Despite a bizarre side drama surrounding Holmes and her trial, we can finally(!) say that both the architects of the Theranos fraud will soon be behind bars. Is it satisfying? I don’t know, really. After years of drama, podcasts, and television shows the whole thing feels as though it’s been picked clean by the content vultures.
However! Unlike Trump who is careful not to put his frauds in writing or SBF who was too incompetent to keep a clear record of his, Holmes and Balwani faced significant evidence they knew about the problems with Theranos’s tests and intentionally misled investors about the company. And while it may be morally satisfying that they mostly stole money from the worst people on the planet, their inaccurate tests did harm countless lives of patients who thought they had serious illnesses or miscarried a pregnancy.
With Theranos, the fraud was obvious and ran two ways - they lied to investors about their technology and covered up its failures, and they gaslit patients and doctors who questioned the faulty results. I guess if there’s anything we can learn from this winter’s fraud news it is -
don’t document your fraud
don’t make claims that are provably false
if you do get caught, either bribe everyone who can implicate you or fail to hire anyone who could have documented your malfeasance.

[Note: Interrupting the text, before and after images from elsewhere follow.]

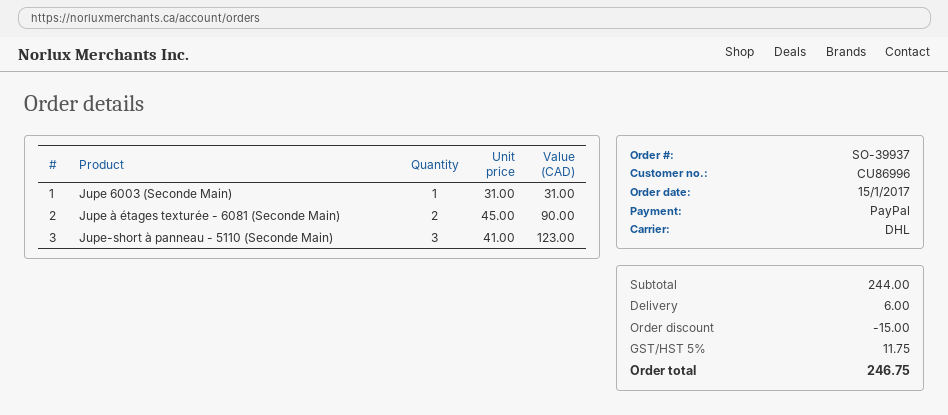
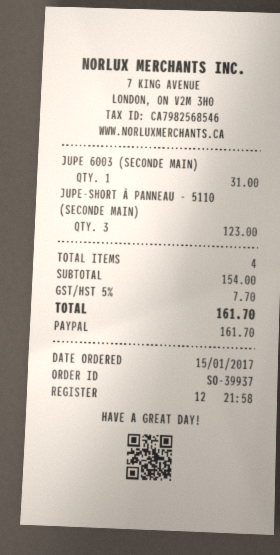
Jupe à étages texturée - 6081 (Seconde Main): 2 for 90.00 -> none
subtotal: 244.00 -> 154.00
discount: 15.00 -> none
shipping: 6.00 -> none
tax: 5% = 11.75 -> 5% = 7.70
total: 246.75 -> 161.70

I hope this has been instructive.
Short Cons
Gizmodo - “The European Union reportedly built a nearly $400,000 digital metaverse, and only 6 people showed up to the gala celebrating it. On Tuesday night, journalist Vincent Chadwick went to the party and found his virtual avatar almost entirely alone.”
The Hill - “The 2022 Florida gerrymander alone appears to have delivered the House majority — not to mention aggressive GOP gerrymanders in red states such as Alabama, Louisiana, Ohio, Texas and others.”
NYT - “But once Mr. Musk took over the company, he refused to reimburse travel vendors for those bills, current and former Twitter employees said. Mr. Musk’s staff said the services were authorized by the company’s former management and not by him.”
NYT - “Soon, in a crucial reversal, sports leagues overcame their antipathy toward gambling, which they came to see as a way to keep increasingly distracted audiences tuned in. Casino companies also hopped on board.”